Aim of the exercise
Scan the material and copy out each line where the word "race" occurs.

Data to examine
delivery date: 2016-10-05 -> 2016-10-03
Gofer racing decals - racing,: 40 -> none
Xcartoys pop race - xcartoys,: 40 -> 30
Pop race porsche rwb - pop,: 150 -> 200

* * *

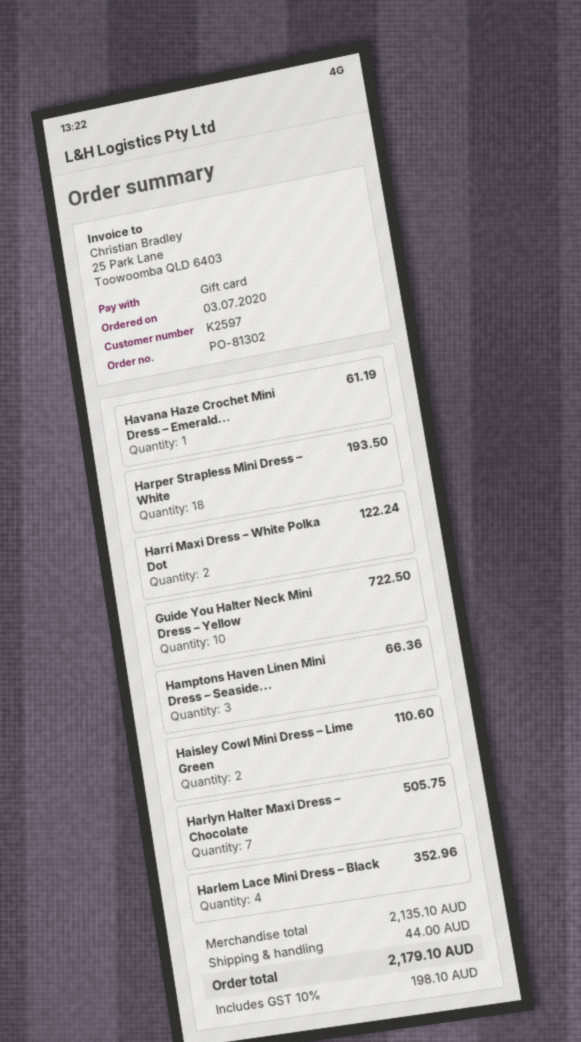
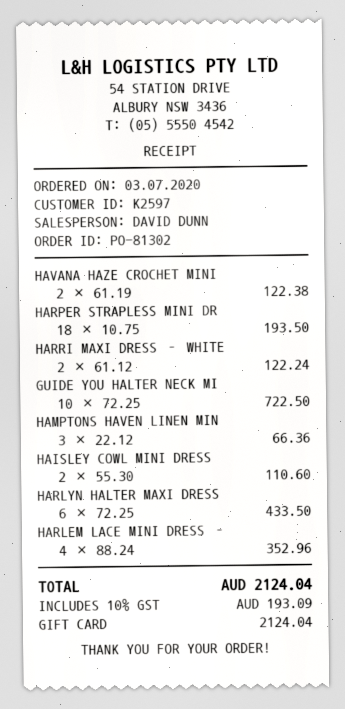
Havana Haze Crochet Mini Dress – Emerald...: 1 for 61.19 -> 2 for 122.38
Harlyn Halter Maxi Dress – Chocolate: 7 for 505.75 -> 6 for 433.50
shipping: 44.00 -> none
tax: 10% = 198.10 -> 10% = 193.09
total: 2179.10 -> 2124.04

...

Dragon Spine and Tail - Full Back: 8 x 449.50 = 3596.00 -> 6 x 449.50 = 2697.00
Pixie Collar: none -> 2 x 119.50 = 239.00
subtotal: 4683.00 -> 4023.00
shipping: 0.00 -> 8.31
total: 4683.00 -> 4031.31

Output below
Xcartoys pop race - xcartoys,: 40 -> 30
Pop race porsche rwb - pop,: 150 -> 200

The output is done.